■ **What to do**
Images in the entries are to be skipped, and everything else is to be written out exactly.

■ **Given data**
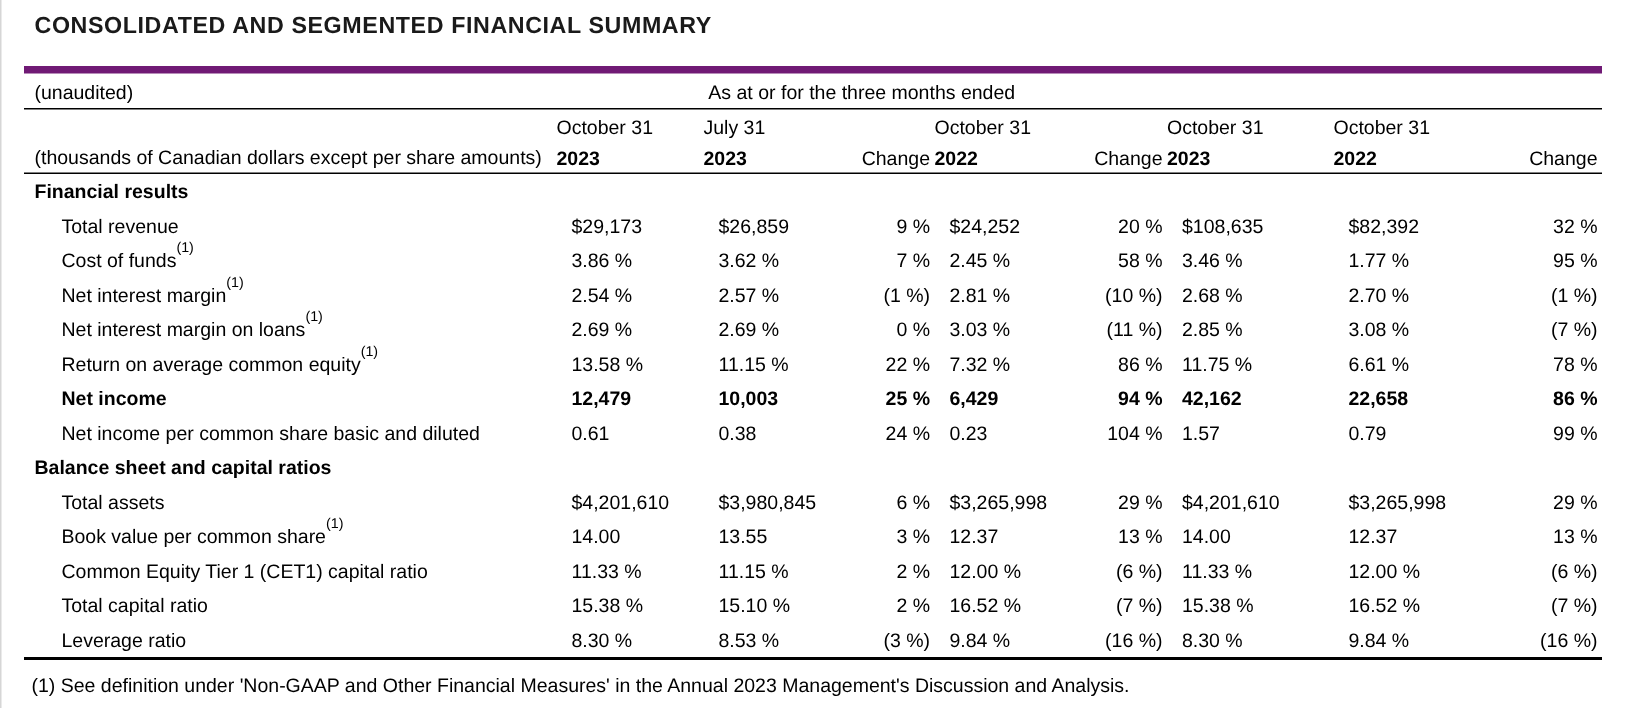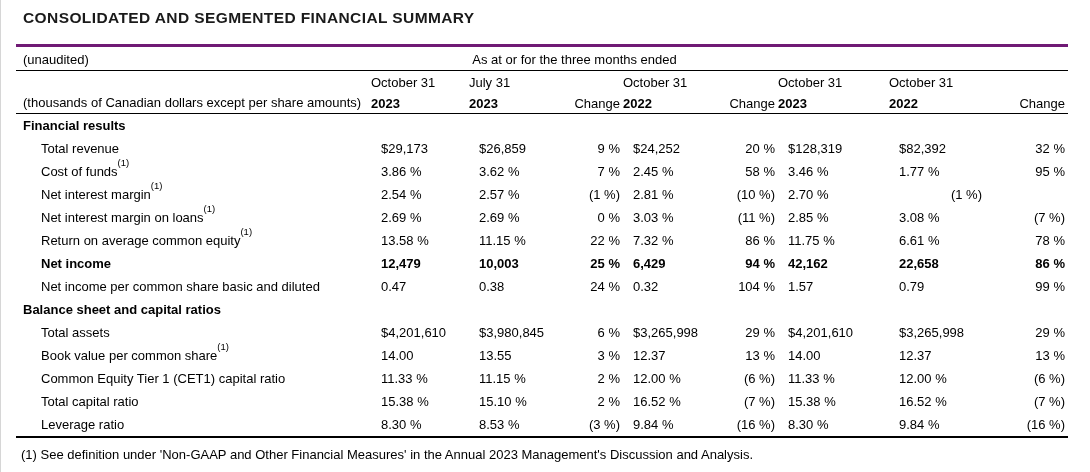--- a/index.html
+++ b/index.html
@@ -21,21 +21,21 @@
   .title {
     font-size: 15.5px;
     font-weight: 700;
     letter-spacing: 0.4px;
     color: #1a1a1a;
     padding-left: 7px;
     margin-bottom: 17px;
   }
   .fintable {
     width: 1052px;
-    border-top: 3px solid #701a75;
+    border-top: 5px solid #701a75;
     border-bottom: 2px solid #000;
     font-size: 13px;
   }
   .cols {
     display: grid;
     grid-template-columns: 355px 98px 89px 65px 92px 63px 111px 96px 83px;
   }
   
   .hrow-a {
     height: 23px;
@@ -130,21 +130,21 @@
             <span class="val">26,859</span>
           </div>
           <div class="ccell">9 %</div>
           <div class="ncell">
             <span class="cur">$</span>
             <span class="val">24,252</span>
           </div>
           <div class="ccell">20 %</div>
           <div class="ncell">
             <span class="cur">$</span>
-            <span class="val">128,319</span>
+            <span class="val">108,635</span>
           </div>
           <div class="ncell">
             <span class="cur">$</span>
             <span class="val">82,392</span>
           </div>
           <div class="ccell">32 %</div>
         </div>
         <div class="cols brow">
           <div class="rlabel">Cost of funds<sup class="fnref">(1)</sup></div>
           <div class="ncell">
@@ -180,20 +180,24 @@
           <div class="ncell">
             <span class="cur"></span>
             <span class="val">2.57 %</span>
           </div>
           <div class="ccell">(1 %)</div>
           <div class="ncell">
             <span class="cur"></span>
             <span class="val">2.81 %</span>
           </div>
           <div class="ccell">(10 %)</div>
+          <div class="ncell">
+            <span class="cur"></span>
+            <span class="val">2.68 %</span>
+          </div>
           <div class="ncell">
             <span class="cur"></span>
             <span class="val">2.70 %</span>
           </div>
           <div class="ccell">(1 %)</div>
         </div>
         <div class="cols brow">
           <div class="rlabel">Net interest margin on loans<sup class="fnref">(1)</sup></div>
           <div class="ncell">
             <span class="cur"></span>
@@ -268,30 +272,30 @@
           <div class="ncell">
             <span class="cur"></span>
             <span class="val">22,658</span>
           </div>
           <div class="ccell">86 %</div>
         </div>
         <div class="cols brow">
           <div class="rlabel">Net income per common share basic and diluted</div>
           <div class="ncell">
             <span class="cur"></span>
-            <span class="val">0.47</span>
+            <span class="val">0.61</span>
           </div>
           <div class="ncell">
             <span class="cur"></span>
             <span class="val">0.38</span>
           </div>
           <div class="ccell">24 %</div>
           <div class="ncell">
             <span class="cur"></span>
-            <span class="val">0.32</span>
+            <span class="val">0.23</span>
           </div>
           <div class="ccell">104 %</div>
           <div class="ncell">
             <span class="cur"></span>
             <span class="val">1.57</span>
           </div>
           <div class="ncell">
             <span class="cur"></span>
             <span class="val">0.79</span>
           </div>

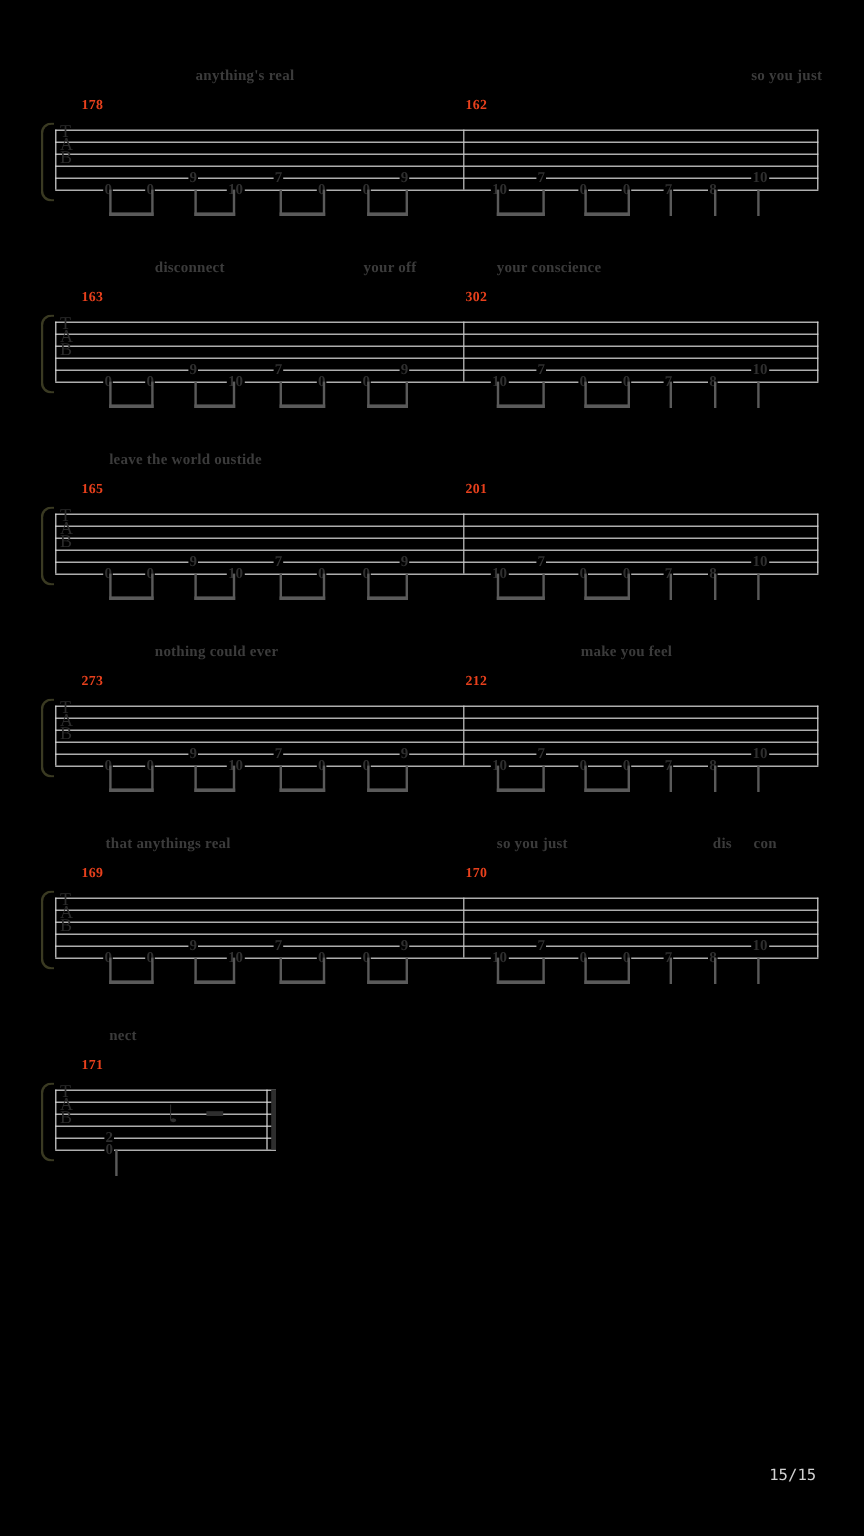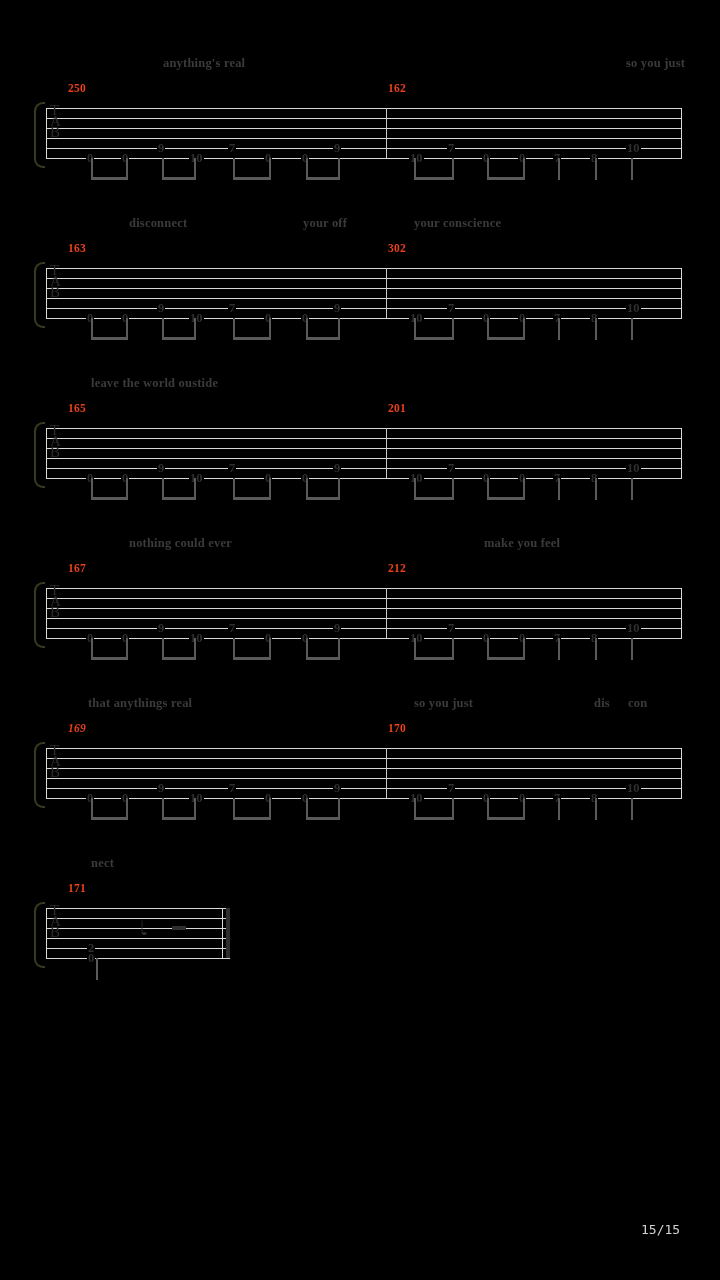--- a/index.html
+++ b/index.html
@@ -105,21 +105,21 @@
     white-space:nowrap;
   }
 </style>
 </head>
 <body>
 
 <div id="sheet">
     <div class="system" style="top: 56px;">
       <div class="lyric" style="left: 163px; top: 0px;">anything's real</div>
       <div class="lyric" style="left: 626px; top: 0px;">so you just</div>
-      <div class="measnum" style="left: 68px; top: 26px;">250</div>
+      <div class="measnum" style="left: 68px; top: 26px;">178</div>
       <div class="measnum" style="left: 388px; top: 26px;">162</div>
       <div class="staff" style="left: 0px; top: 52px; width: 720px; height: 50px;">
         <div class="sline" style="left: 46px; width: 636px; top: 0px;"></div>
         <div class="sline" style="left: 46px; width: 636px; top: 10px;"></div>
         <div class="sline" style="left: 46px; width: 636px; top: 20px;"></div>
         <div class="sline" style="left: 46px; width: 636px; top: 30px;"></div>
         <div class="sline" style="left: 46px; width: 636px; top: 40px;"></div>
         <div class="sline" style="left: 46px; width: 636px; top: 50px;"></div>
         <div class="bracket" style="left: 34px; top: -6px; height: 62px;"></div>
         <div class="barline" style="left: 46px; top: 0px; height: 50px;"></div>
@@ -282,21 +282,21 @@
       <div class="beam" style="left: 91px; width: 37px; top: 121px;"></div>
       <div class="beam" style="left: 162px; width: 34px; top: 121px;"></div>
       <div class="beam" style="left: 233px; width: 38px; top: 121px;"></div>
       <div class="beam" style="left: 306px; width: 34px; top: 121px;"></div>
       <div class="beam" style="left: 414px; width: 40px; top: 121px;"></div>
       <div class="beam" style="left: 487px; width: 38px; top: 121px;"></div>
     </div>
     <div class="system" style="top: 536px;">
       <div class="lyric" style="left: 129px; top: 0px;">nothing could ever</div>
       <div class="lyric" style="left: 484px; top: 0px;">make you feel</div>
-      <div class="measnum" style="left: 68px; top: 26px;">167</div>
+      <div class="measnum" style="left: 68px; top: 26px;">273</div>
       <div class="measnum" style="left: 388px; top: 26px;">212</div>
       <div class="staff" style="left: 0px; top: 52px; width: 720px; height: 50px;">
         <div class="sline" style="left: 46px; width: 636px; top: 0px;"></div>
         <div class="sline" style="left: 46px; width: 636px; top: 10px;"></div>
         <div class="sline" style="left: 46px; width: 636px; top: 20px;"></div>
         <div class="sline" style="left: 46px; width: 636px; top: 30px;"></div>
         <div class="sline" style="left: 46px; width: 636px; top: 40px;"></div>
         <div class="sline" style="left: 46px; width: 636px; top: 50px;"></div>
         <div class="bracket" style="left: 34px; top: -6px; height: 62px;"></div>
         <div class="barline" style="left: 46px; top: 0px; height: 50px;"></div>
@@ -343,21 +343,21 @@
       <div class="beam" style="left: 233px; width: 38px; top: 121px;"></div>
       <div class="beam" style="left: 306px; width: 34px; top: 121px;"></div>
       <div class="beam" style="left: 414px; width: 40px; top: 121px;"></div>
       <div class="beam" style="left: 487px; width: 38px; top: 121px;"></div>
     </div>
     <div class="system" style="top: 696px;">
       <div class="lyric" style="left: 88px; top: 0px;">that anythings real</div>
       <div class="lyric" style="left: 414px; top: 0px;">so you just</div>
       <div class="lyric" style="left: 594px; top: 0px;">dis</div>
       <div class="lyric" style="left: 628px; top: 0px;">con</div>
-      <div class="measnum" style="left: 68px; top: 26px; font-style: italic;">169</div>
+      <div class="measnum" style="left: 68px; top: 26px;">169</div>
       <div class="measnum" style="left: 388px; top: 26px;">170</div>
       <div class="staff" style="left: 0px; top: 52px; width: 720px; height: 50px;">
         <div class="sline" style="left: 46px; width: 636px; top: 0px;"></div>
         <div class="sline" style="left: 46px; width: 636px; top: 10px;"></div>
         <div class="sline" style="left: 46px; width: 636px; top: 20px;"></div>
         <div class="sline" style="left: 46px; width: 636px; top: 30px;"></div>
         <div class="sline" style="left: 46px; width: 636px; top: 40px;"></div>
         <div class="sline" style="left: 46px; width: 636px; top: 50px;"></div>
         <div class="bracket" style="left: 34px; top: -6px; height: 62px;"></div>
         <div class="barline" style="left: 46px; top: 0px; height: 50px;"></div>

■ **Response to this task**
--- a/index.html
+++ b/index.html
@@ -21,21 +21,21 @@
   .title {
     font-size: 15.5px;
     font-weight: 700;
     letter-spacing: 0.4px;
     color: #1a1a1a;
     padding-left: 7px;
     margin-bottom: 17px;
   }
   .fintable {
     width: 1052px;
-    border-top: 3px solid #701a75;
+    border-top: 5px solid #701a75;
     border-bottom: 2px solid #000;
     font-size: 13px;
   }
   .cols {
     display: grid;
     grid-template-columns: 355px 98px 89px 65px 92px 63px 111px 96px 83px;
   }
   
   .hrow-a {
     height: 23px;
@@ -130,21 +130,21 @@
             <span class="val">26,859</span>
           </div>
           <div class="ccell">9 %</div>
           <div class="ncell">
             <span class="cur">$</span>
             <span class="val">24,252</span>
           </div>
           <div class="ccell">20 %</div>
           <div class="ncell">
             <span class="cur">$</span>
-            <span class="val">128,319</span>
+            <span class="val">108,635</span>
           </div>
           <div class="ncell">
             <span class="cur">$</span>
             <span class="val">82,392</span>
           </div>
           <div class="ccell">32 %</div>
         </div>
         <div class="cols brow">
           <div class="rlabel">Cost of funds<sup class="fnref">(1)</sup></div>
           <div class="ncell">
@@ -180,20 +180,24 @@
           <div class="ncell">
             <span class="cur"></span>
             <span class="val">2.57 %</span>
           </div>
           <div class="ccell">(1 %)</div>
           <div class="ncell">
             <span class="cur"></span>
             <span class="val">2.81 %</span>
           </div>
           <div class="ccell">(10 %)</div>
+          <div class="ncell">
+            <span class="cur"></span>
+            <span class="val">2.68 %</span>
+          </div>
           <div class="ncell">
             <span class="cur"></span>
             <span class="val">2.70 %</span>
           </div>
           <div class="ccell">(1 %)</div>
         </div>
         <div class="cols brow">
           <div class="rlabel">Net interest margin on loans<sup class="fnref">(1)</sup></div>
           <div class="ncell">
             <span class="cur"></span>
@@ -268,30 +272,30 @@
           <div class="ncell">
             <span class="cur"></span>
             <span class="val">22,658</span>
           </div>
           <div class="ccell">86 %</div>
         </div>
         <div class="cols brow">
           <div class="rlabel">Net income per common share basic and diluted</div>
           <div class="ncell">
             <span class="cur"></span>
-            <span class="val">0.47</span>
+            <span class="val">0.61</span>
           </div>
           <div class="ncell">
             <span class="cur"></span>
             <span class="val">0.38</span>
           </div>
           <div class="ccell">24 %</div>
           <div class="ncell">
             <span class="cur"></span>
-            <span class="val">0.32</span>
+            <span class="val">0.23</span>
           </div>
           <div class="ccell">104 %</div>
           <div class="ncell">
             <span class="cur"></span>
             <span class="val">1.57</span>
           </div>
           <div class="ncell">
             <span class="cur"></span>
             <span class="val">0.79</span>
           </div>

--- a/index.html
+++ b/index.html
@@ -105,21 +105,21 @@
     white-space:nowrap;
   }
 </style>
 </head>
 <body>
 
 <div id="sheet">
     <div class="system" style="top: 56px;">
       <div class="lyric" style="left: 163px; top: 0px;">anything's real</div>
       <div class="lyric" style="left: 626px; top: 0px;">so you just</div>
-      <div class="measnum" style="left: 68px; top: 26px;">250</div>
+      <div class="measnum" style="left: 68px; top: 26px;">178</div>
       <div class="measnum" style="left: 388px; top: 26px;">162</div>
       <div class="staff" style="left: 0px; top: 52px; width: 720px; height: 50px;">
         <div class="sline" style="left: 46px; width: 636px; top: 0px;"></div>
         <div class="sline" style="left: 46px; width: 636px; top: 10px;"></div>
         <div class="sline" style="left: 46px; width: 636px; top: 20px;"></div>
         <div class="sline" style="left: 46px; width: 636px; top: 30px;"></div>
         <div class="sline" style="left: 46px; width: 636px; top: 40px;"></div>
         <div class="sline" style="left: 46px; width: 636px; top: 50px;"></div>
         <div class="bracket" style="left: 34px; top: -6px; height: 62px;"></div>
         <div class="barline" style="left: 46px; top: 0px; height: 50px;"></div>
@@ -282,21 +282,21 @@
       <div class="beam" style="left: 91px; width: 37px; top: 121px;"></div>
       <div class="beam" style="left: 162px; width: 34px; top: 121px;"></div>
       <div class="beam" style="left: 233px; width: 38px; top: 121px;"></div>
       <div class="beam" style="left: 306px; width: 34px; top: 121px;"></div>
       <div class="beam" style="left: 414px; width: 40px; top: 121px;"></div>
       <div class="beam" style="left: 487px; width: 38px; top: 121px;"></div>
     </div>
     <div class="system" style="top: 536px;">
       <div class="lyric" style="left: 129px; top: 0px;">nothing could ever</div>
       <div class="lyric" style="left: 484px; top: 0px;">make you feel</div>
-      <div class="measnum" style="left: 68px; top: 26px;">167</div>
+      <div class="measnum" style="left: 68px; top: 26px;">273</div>
       <div class="measnum" style="left: 388px; top: 26px;">212</div>
       <div class="staff" style="left: 0px; top: 52px; width: 720px; height: 50px;">
         <div class="sline" style="left: 46px; width: 636px; top: 0px;"></div>
         <div class="sline" style="left: 46px; width: 636px; top: 10px;"></div>
         <div class="sline" style="left: 46px; width: 636px; top: 20px;"></div>
         <div class="sline" style="left: 46px; width: 636px; top: 30px;"></div>
         <div class="sline" style="left: 46px; width: 636px; top: 40px;"></div>
         <div class="sline" style="left: 46px; width: 636px; top: 50px;"></div>
         <div class="bracket" style="left: 34px; top: -6px; height: 62px;"></div>
         <div class="barline" style="left: 46px; top: 0px; height: 50px;"></div>
@@ -343,21 +343,21 @@
       <div class="beam" style="left: 233px; width: 38px; top: 121px;"></div>
       <div class="beam" style="left: 306px; width: 34px; top: 121px;"></div>
       <div class="beam" style="left: 414px; width: 40px; top: 121px;"></div>
       <div class="beam" style="left: 487px; width: 38px; top: 121px;"></div>
     </div>
     <div class="system" style="top: 696px;">
       <div class="lyric" style="left: 88px; top: 0px;">that anythings real</div>
       <div class="lyric" style="left: 414px; top: 0px;">so you just</div>
       <div class="lyric" style="left: 594px; top: 0px;">dis</div>
       <div class="lyric" style="left: 628px; top: 0px;">con</div>
-      <div class="measnum" style="left: 68px; top: 26px; font-style: italic;">169</div>
+      <div class="measnum" style="left: 68px; top: 26px;">169</div>
       <div class="measnum" style="left: 388px; top: 26px;">170</div>
       <div class="staff" style="left: 0px; top: 52px; width: 720px; height: 50px;">
         <div class="sline" style="left: 46px; width: 636px; top: 0px;"></div>
         <div class="sline" style="left: 46px; width: 636px; top: 10px;"></div>
         <div class="sline" style="left: 46px; width: 636px; top: 20px;"></div>
         <div class="sline" style="left: 46px; width: 636px; top: 30px;"></div>
         <div class="sline" style="left: 46px; width: 636px; top: 40px;"></div>
         <div class="sline" style="left: 46px; width: 636px; top: 50px;"></div>
         <div class="bracket" style="left: 34px; top: -6px; height: 62px;"></div>
         <div class="barline" style="left: 46px; top: 0px; height: 50px;"></div>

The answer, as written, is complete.